Once upon a time we lived in a world of village parenting where matriarchal knowledge was limited to immediate family and neighbors. We now live in a world of community parenting where the matriarchal knowledge base is limitless and moms are part of multiple online and offline groups. From parenting books and magazines to community forums, TV Shows, celebrities, doctors and Facebook you might say that modern mom has truly inherited the “momopedia…”
The upside to this new information-rich era is that mom has a multitude of ways to answer the age old questions… “Am I normal?” and “Is my child normal?” For many mothers, the quest for answers begins by simply typing her most pressing query into Google. In our recent “Truth About Moms” research, the mothers in Italy referred to Google as “The Oracle!”
But this deluge of information has not come without challenges. In fact, over half (58%) agree globally that when it comes to making good parenting decisions, there is too much conflicting information out there. This sentiment is highest in the developing markets: 70% in China, 69% in Brazil and 66% in India.
Moms are responding to this by developing their curation skills and learning how to expertly blend new world and old world sources. They take traditional advice from their mothers or grandmothers and filter it via technology until the best solution is reached. As a Brazilian mother said; “When my first daughter was born I remember that her belly button fell off and I told my grandmother about it. She asked me, ‘Did you bury it?’ I had already thrown it out, so I went to the Internet.” Forty-nine percent of moms chose their mom or other female family member as one of the two best sources for providing advice and info they really trust. This is even higher in the U.S. (61%) and UK (59%).
Mom is becoming adept at using different sources for different solutions. For example, the top-rated source for child-friendly activities is community sites like Café Mom, the top-rated source for recommendations for child friendly products is friends and relatives, and the top-rated source for child education is parenting books and magazines.

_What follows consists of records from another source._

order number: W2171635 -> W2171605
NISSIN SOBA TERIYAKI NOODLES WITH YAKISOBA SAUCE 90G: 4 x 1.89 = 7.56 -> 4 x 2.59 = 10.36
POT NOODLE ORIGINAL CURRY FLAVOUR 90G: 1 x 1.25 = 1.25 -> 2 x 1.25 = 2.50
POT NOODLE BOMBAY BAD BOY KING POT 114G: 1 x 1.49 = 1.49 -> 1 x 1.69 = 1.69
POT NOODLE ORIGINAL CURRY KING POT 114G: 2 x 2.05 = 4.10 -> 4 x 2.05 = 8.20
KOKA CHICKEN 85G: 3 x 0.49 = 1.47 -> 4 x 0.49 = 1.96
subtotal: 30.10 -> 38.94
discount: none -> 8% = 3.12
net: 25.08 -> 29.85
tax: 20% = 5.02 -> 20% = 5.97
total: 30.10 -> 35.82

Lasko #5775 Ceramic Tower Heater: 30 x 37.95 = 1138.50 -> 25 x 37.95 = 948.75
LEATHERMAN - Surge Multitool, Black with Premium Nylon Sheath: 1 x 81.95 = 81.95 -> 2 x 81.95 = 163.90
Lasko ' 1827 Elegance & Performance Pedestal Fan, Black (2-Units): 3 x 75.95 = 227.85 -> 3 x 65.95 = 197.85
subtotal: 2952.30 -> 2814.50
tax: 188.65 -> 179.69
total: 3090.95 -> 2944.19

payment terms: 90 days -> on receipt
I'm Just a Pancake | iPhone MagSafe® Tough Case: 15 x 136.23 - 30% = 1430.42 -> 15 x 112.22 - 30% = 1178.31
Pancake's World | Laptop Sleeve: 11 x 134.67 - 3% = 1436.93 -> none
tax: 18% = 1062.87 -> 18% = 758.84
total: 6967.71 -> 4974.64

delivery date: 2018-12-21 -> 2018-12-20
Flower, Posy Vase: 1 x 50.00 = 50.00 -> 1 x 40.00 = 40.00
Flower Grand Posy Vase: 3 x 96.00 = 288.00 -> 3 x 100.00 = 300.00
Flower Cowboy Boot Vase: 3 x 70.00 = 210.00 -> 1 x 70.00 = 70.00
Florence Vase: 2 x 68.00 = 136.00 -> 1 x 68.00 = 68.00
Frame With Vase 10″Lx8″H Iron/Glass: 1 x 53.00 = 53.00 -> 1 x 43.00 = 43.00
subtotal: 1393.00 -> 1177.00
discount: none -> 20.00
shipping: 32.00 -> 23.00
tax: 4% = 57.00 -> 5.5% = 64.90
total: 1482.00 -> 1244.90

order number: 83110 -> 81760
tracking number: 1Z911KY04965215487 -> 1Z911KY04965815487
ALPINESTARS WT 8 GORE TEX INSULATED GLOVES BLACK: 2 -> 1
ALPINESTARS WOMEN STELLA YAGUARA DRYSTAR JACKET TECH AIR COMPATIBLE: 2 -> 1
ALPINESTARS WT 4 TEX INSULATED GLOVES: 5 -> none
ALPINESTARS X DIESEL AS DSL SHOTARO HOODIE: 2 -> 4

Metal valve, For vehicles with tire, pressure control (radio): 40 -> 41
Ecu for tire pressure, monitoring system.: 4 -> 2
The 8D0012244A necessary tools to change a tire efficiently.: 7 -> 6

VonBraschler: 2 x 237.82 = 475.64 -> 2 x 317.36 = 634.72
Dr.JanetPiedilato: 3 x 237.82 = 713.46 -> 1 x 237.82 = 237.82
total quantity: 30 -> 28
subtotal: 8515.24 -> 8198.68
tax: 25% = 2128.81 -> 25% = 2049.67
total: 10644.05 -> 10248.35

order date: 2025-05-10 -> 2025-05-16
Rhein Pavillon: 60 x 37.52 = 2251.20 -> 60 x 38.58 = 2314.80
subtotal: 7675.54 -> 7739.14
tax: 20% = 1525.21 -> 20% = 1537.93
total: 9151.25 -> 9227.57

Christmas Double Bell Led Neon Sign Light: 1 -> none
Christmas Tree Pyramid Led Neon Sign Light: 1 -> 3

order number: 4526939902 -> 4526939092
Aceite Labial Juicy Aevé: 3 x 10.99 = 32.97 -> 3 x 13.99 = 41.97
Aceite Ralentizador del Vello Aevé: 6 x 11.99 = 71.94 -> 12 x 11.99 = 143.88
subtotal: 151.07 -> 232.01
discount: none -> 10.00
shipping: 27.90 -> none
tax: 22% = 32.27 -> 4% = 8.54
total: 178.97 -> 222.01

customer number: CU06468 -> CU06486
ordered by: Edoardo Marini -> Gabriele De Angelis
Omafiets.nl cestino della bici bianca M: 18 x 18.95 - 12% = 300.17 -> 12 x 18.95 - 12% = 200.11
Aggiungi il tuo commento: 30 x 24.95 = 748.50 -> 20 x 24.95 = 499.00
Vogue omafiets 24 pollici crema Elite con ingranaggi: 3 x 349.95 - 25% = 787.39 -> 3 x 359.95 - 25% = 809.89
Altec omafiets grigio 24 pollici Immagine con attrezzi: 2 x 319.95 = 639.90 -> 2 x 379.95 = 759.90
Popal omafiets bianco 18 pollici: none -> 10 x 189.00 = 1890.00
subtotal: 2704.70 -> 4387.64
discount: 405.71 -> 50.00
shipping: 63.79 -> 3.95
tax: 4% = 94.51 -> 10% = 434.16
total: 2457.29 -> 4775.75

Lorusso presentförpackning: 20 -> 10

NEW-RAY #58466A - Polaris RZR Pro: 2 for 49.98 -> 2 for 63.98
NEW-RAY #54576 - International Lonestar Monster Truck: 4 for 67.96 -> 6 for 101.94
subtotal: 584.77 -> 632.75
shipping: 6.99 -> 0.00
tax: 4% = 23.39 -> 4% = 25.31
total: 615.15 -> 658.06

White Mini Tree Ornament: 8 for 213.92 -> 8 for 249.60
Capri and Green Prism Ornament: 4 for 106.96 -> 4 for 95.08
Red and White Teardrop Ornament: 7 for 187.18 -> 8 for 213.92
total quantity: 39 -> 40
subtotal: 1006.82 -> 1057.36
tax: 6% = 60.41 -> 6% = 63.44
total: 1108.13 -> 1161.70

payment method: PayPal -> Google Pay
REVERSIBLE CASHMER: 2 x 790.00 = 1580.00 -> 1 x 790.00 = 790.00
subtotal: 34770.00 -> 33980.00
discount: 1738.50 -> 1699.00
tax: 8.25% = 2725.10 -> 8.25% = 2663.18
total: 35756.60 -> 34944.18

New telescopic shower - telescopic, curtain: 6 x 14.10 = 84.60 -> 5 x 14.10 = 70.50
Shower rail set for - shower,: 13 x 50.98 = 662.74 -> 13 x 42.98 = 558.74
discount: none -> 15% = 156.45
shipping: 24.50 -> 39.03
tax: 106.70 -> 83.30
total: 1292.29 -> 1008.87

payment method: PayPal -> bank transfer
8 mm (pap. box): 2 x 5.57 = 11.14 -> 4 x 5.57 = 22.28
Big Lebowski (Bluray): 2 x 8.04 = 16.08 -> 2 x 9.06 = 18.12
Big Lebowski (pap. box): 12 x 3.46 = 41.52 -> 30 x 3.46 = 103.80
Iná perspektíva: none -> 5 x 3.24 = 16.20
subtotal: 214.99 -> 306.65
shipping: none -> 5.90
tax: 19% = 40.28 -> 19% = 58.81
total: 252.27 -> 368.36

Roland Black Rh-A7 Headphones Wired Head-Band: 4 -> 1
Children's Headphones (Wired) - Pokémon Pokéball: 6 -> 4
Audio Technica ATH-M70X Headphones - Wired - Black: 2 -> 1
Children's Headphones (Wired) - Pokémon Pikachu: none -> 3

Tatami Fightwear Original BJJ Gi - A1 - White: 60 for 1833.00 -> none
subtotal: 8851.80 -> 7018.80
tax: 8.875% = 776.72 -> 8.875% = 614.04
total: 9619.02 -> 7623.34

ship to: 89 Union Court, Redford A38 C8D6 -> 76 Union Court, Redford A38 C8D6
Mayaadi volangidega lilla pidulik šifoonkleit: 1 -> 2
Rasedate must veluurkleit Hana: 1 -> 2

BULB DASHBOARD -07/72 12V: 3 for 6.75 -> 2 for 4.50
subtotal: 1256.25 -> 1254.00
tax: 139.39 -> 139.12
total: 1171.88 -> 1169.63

Moms also use online communities to find the answers to embarrassing questions or seek information on taboo subjects like post-natal depression. Interestingly, she has the unique opportunity to find her “mom twin” online. In her real life friendship circle she may not know a mother with a child of exactly the same age experiencing the same challenges (a specific allergy, for example), but she can find the woman who reflects her own precise situation online and ask her for advice and tips.
On the flip side, she will also find women online who have a completely different parenting ethos and approach to her own. The problem with so many readily-available facts is that everyone is an expert on parenting and everyone feels qualified to criticize everyone else’s approach to parenting. In our groups we noted a degree of judgment between moms and wondered if this was being exacerbated by the explosion of parenting information sources and online communities. In our quantitative survey we saw that the top sources of debate amongst moms were non-working vs. working mom, what to feed your kids and schooling.
So how does mom survive in this new information jungle? Smart moms believe that as well as honing your curation skills, you need to look inside and rely on your own mom compass; 73% believe that a good mom always relies on her own instincts.
Brands that succeed will not only bolster a mom’s confidence but also strengthen her inner compass and avoid adding to the clutter of information. In a world of infinite facts, truths and opinions, brands must recognize that moms are not seeking the right answer; they are simply seeking the answer that’s right for her and her child.